Я был ему благодарен:
— Пожалуй.
— Чертовски радует… потому что я весь изгваздался до невозможности. Пошли мыться. (На сей раз он дрался, зная, что некому вытащить его из этого переплета, возможно, смертельного… он полз, поднимался… некому вытащить, кроме него самого.)
Мы подошли к причалу и присели на корточки, поплескали водой на лица. Я поднялся, чтоб достать из лодки альбом с фотографией Вив, потом вернулся. Энди молча протянул носовой платок, и мы молча воспользовались им по очереди. Не было больше крика, ни за рекой, ни внутри головы. Не было топота, не было голосов… все тихо.
(И когда я увидел это — забыл о своей братоубийственной блажи. Во-первых, я к тому моменту уж порядком подостыл. И начал понимать, что, знает ли об этом Ли, не знает ли, но он втравил меня в потасовку не просто чтоб завоевать расположение Вив… а во-вторых, не такая уж легкая работенка, человека угробить — и пофиг, какое там сердце горячее у тебя под рубашкой — если этот человек активно возражает.
Мы покончили с умыванием и подошли к гаражу. Малыш был, казалось, изрядно ошарашен всем действом, как и старина Энди, да и сам я, наверно. Никто из нас и не подозревал, что Лиланд у нас такой шустрый.
— Что ж, можешь взять джип, если хочешь, — сказал я. — Я задержусь — надо, пожалуй, с Энди поговорить про этот пожар на лесопилке…
— Но как ты его заберешь из города? — спросил Ли. — Да я на попутке доберусь… мне не привыкать.
— Нет уж. — Я похлопал джип по капоту: он был еще теплый. — Бери машину. Я пошлю… кого-нибудь за этой крошкой, с Энди.
Ли на это ничего не сказал: он этак оченно благоговейно уставился на то окно. И у меня возникло желание малость его подколоть.
— Об одном прошу: будь с ней поласковей. Порой капризная штучка.
— Что? — спросил он; обожаю этак его дразнить; всегда обожал. — О ком ты…
— О машине. Так будешь с ней поласковей?
Он посмотрел на причал.
— От всего сердца…
— Может, ей понадобится заправка. — Я вынул бумажник. — Дать тебе денег?..
— Нет. Обойдусь. Сбережениями и полисом.
— Уверен? Если еще нужны деньги будут — позвонишь?
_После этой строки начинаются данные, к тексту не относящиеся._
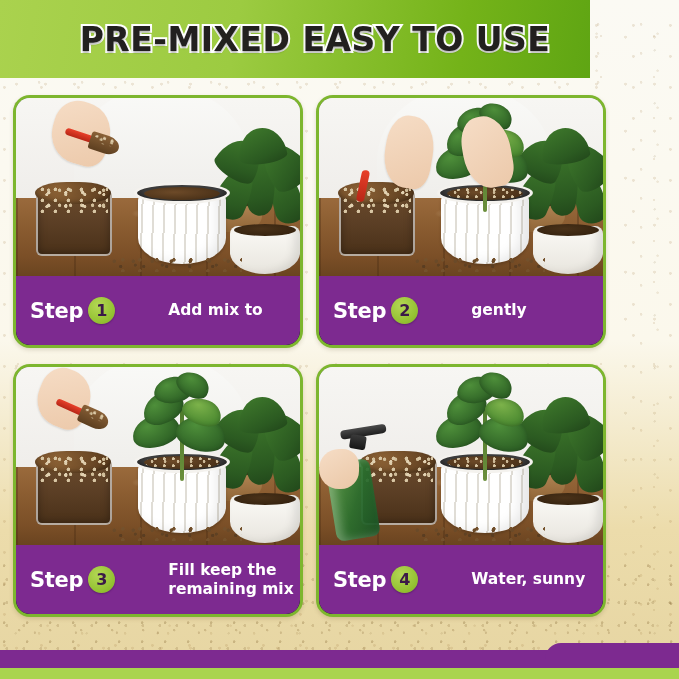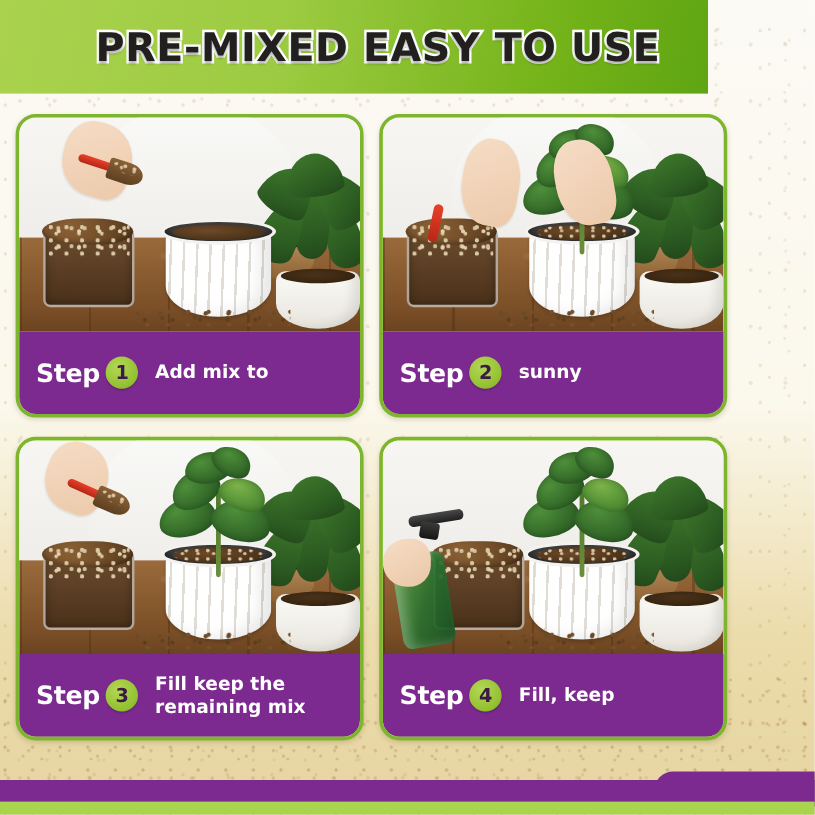"Step" .card { background: #bef264 -> #0f172a }
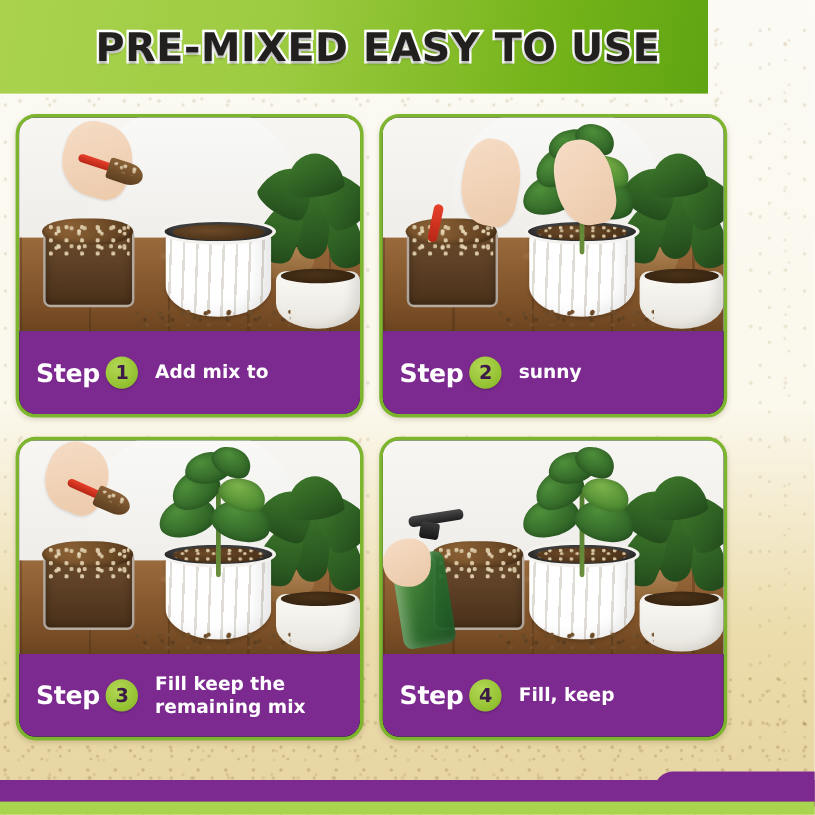"Add mix to" .step-text { margin-left: none -> 39px }
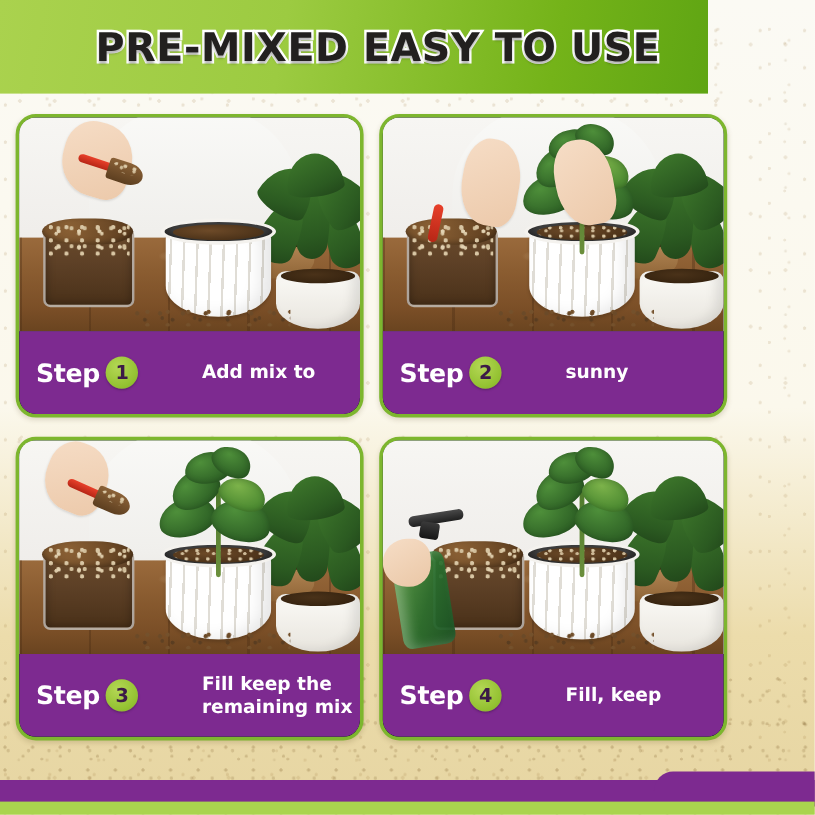"sunny" span.l2 { text: sunny -> gently }
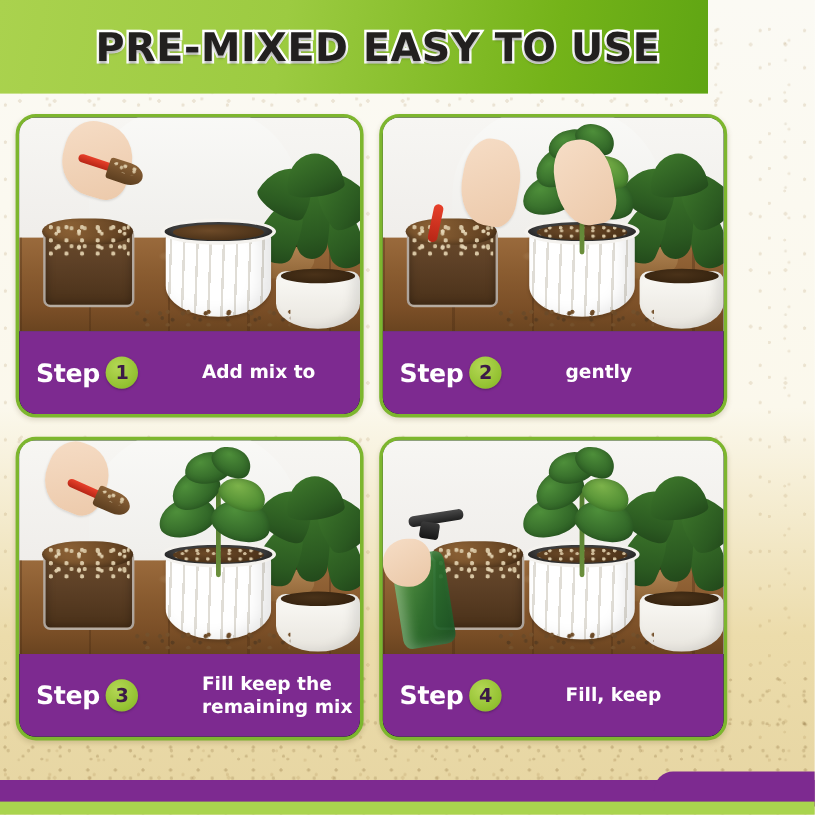"Fill, keep" span { text: Fill, keep -> Water, sunny }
Не стесняйся.
— Обещаю.
— Энди, как ты смотришь на то, чтоб переправиться к дому, смыть с моих волос кровь Ли и поговорить о черных веселых кисках и всяком таком, а?., за бутылочкой «Джонни Уокера», а? Оки-доки тогда, Малой. Счастливо и, может, свидимся еще когда.
И мы оставили его там воевать со стартером джипа, а сами спустились к лодке. Я чувствовал себя нормально. Ну, может, не в полном восторге, потому что жена — не самая мелкая потеря в жизни, но в целом чувствовал себя лучше, чем когда-либо в последние дни…)
Вив на чердаке тянет на себя оконную ручку. За недолгое время свободы деревянные рамы успели вкусить дождя и теперь упрямятся. Когда Вив совладала с окном, джип уже укатил по шоссе, а Хэнк с Энди вернулись на лодке. Хэнк встречает ее внизу вполне бодро; она не упоминает о драке; она не может понять, знает ли он, что она смотрела. Он с большим воодушевлением беседует с Энди о пожаре на лесопилке.